Records for processing:
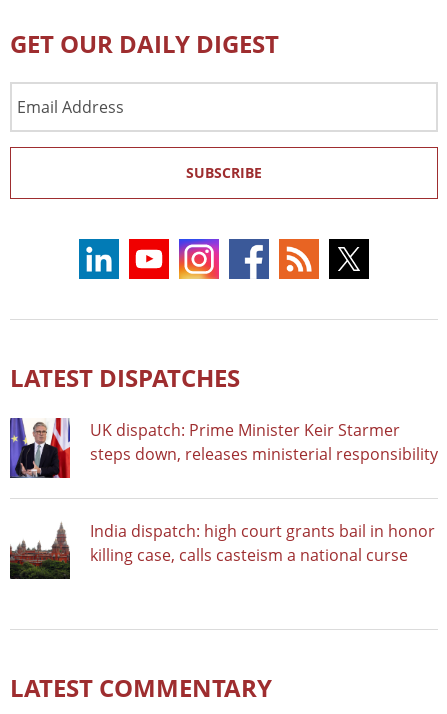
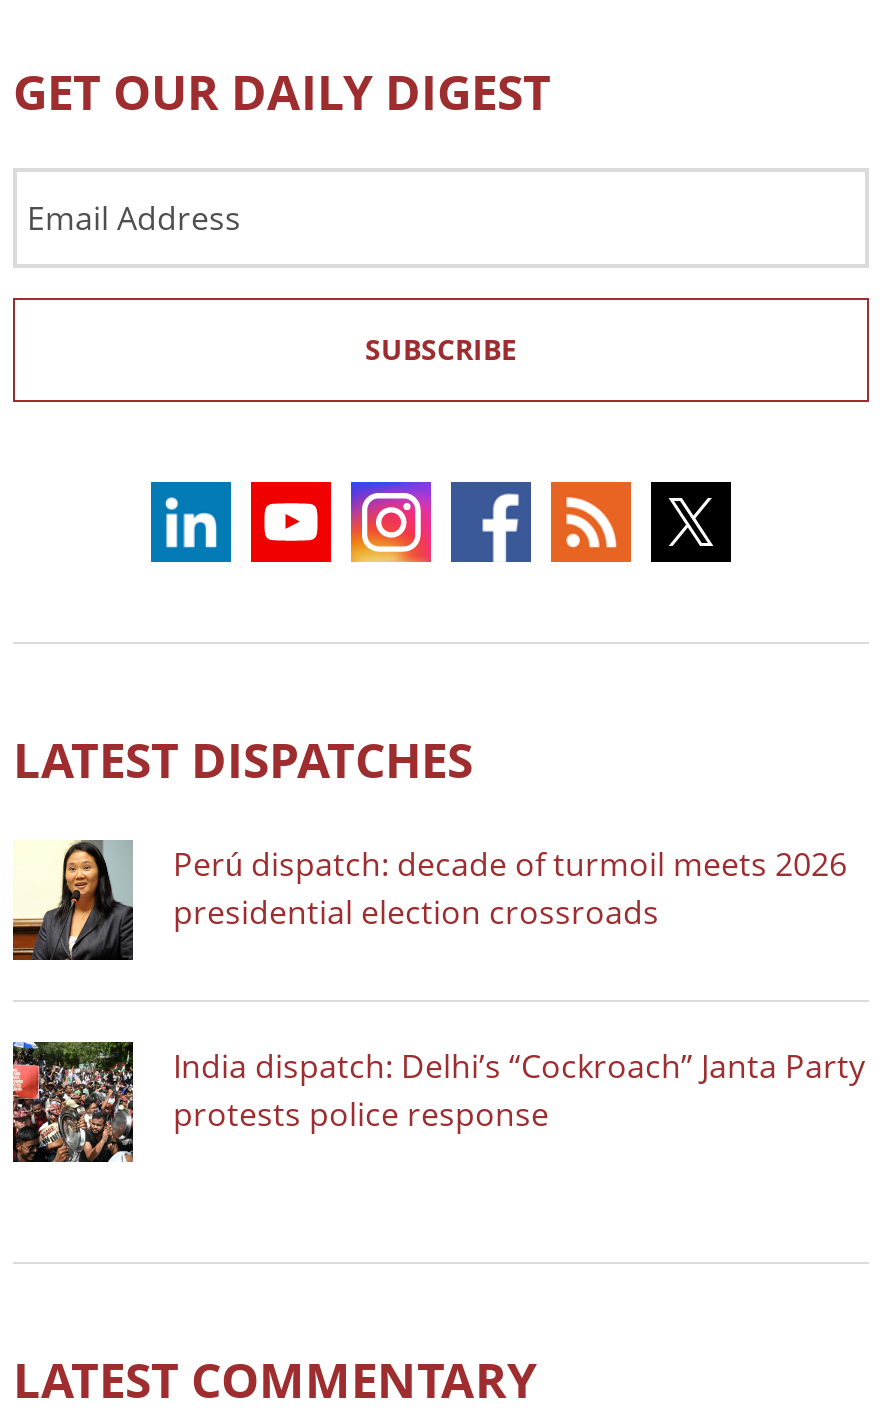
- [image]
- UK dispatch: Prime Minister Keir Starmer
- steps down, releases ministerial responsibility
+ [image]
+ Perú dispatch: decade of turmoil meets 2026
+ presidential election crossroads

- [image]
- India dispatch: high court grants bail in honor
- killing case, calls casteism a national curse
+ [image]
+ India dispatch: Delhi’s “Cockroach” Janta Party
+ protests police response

* * *

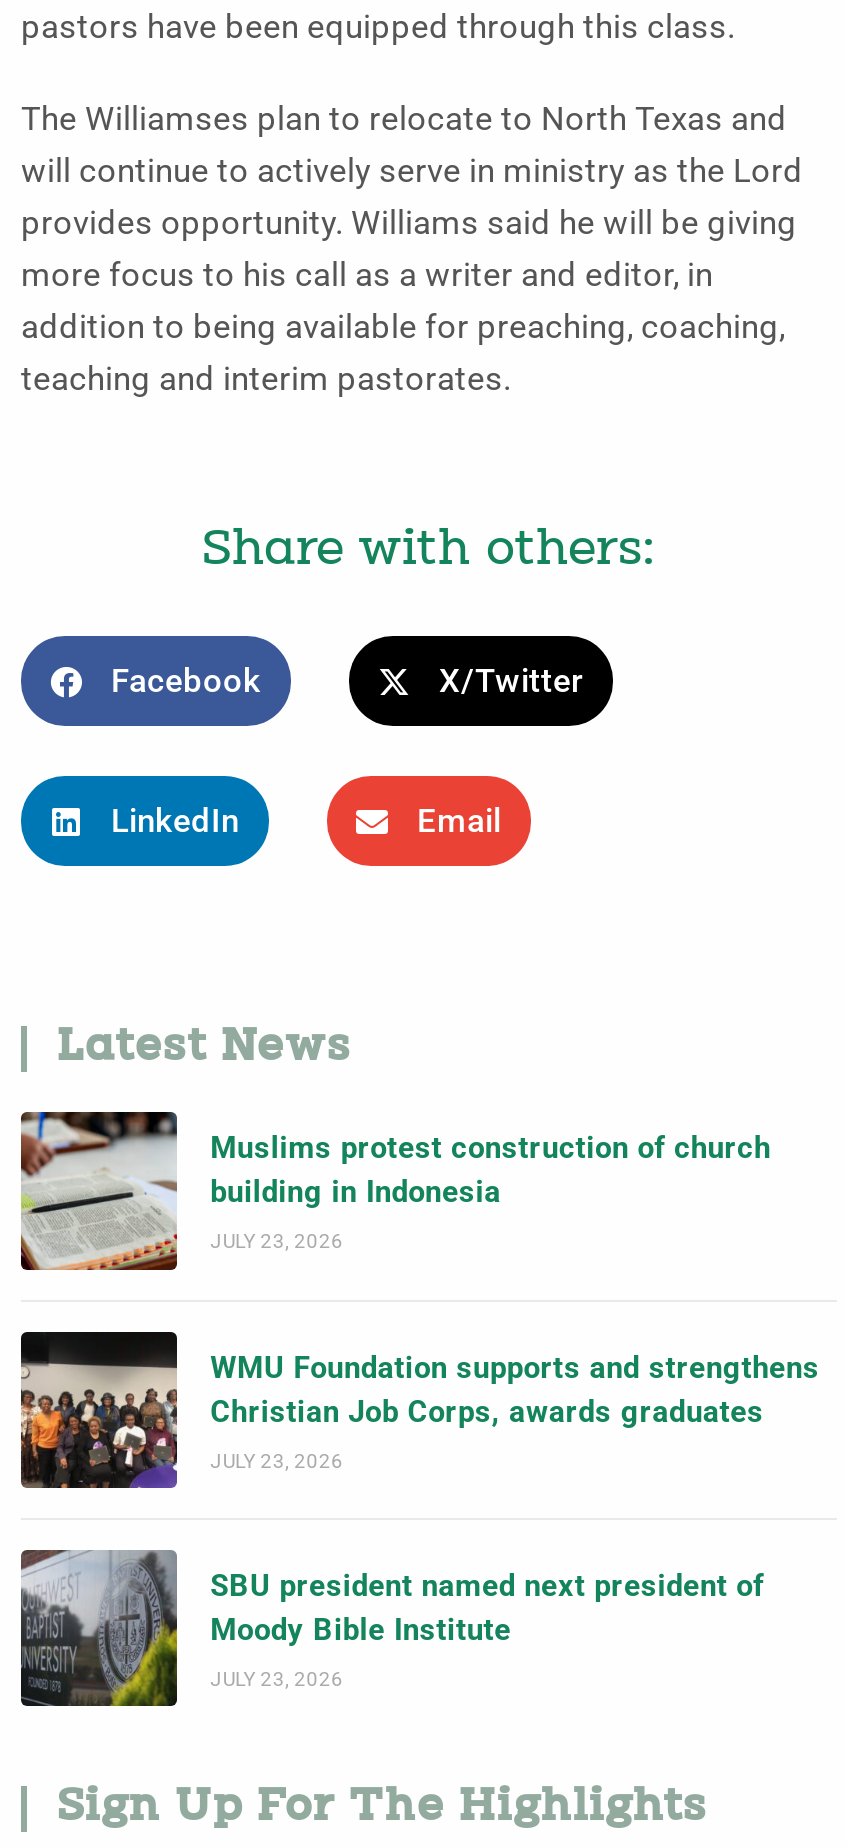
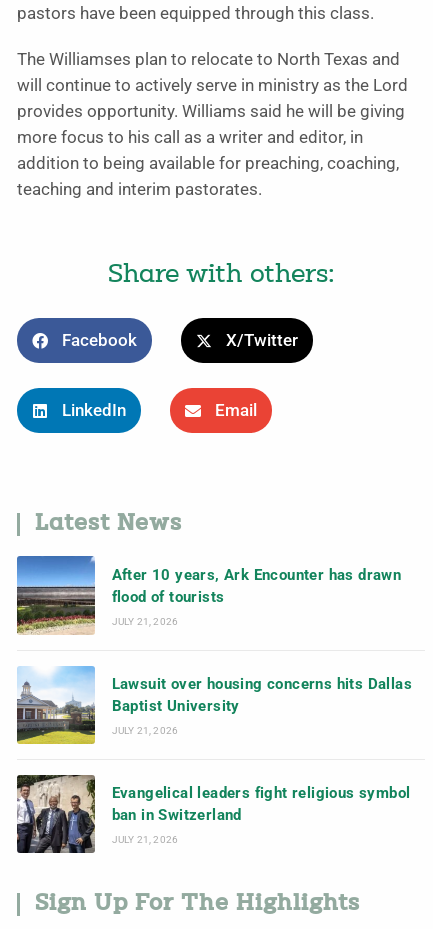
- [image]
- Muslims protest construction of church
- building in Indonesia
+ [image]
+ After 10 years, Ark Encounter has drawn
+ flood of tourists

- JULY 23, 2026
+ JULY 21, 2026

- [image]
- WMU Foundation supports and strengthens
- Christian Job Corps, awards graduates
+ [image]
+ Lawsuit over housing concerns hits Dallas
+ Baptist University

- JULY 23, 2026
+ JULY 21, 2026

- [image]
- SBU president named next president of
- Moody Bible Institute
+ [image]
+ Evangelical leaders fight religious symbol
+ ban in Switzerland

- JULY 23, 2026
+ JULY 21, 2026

What this task involves:
All lines in the listing above from the line containing "- steps down, releases" to the line containing "- killing case, calls", inclusive, should be retyped exactly; no other lines should appear.

Output of the task:
- steps down, releases ministerial responsibility
+ [image]
+ Perú dispatch: decade of turmoil meets 2026
+ presidential election crossroads

- [image]
- India dispatch: high court grants bail in honor
- killing case, calls casteism a national curse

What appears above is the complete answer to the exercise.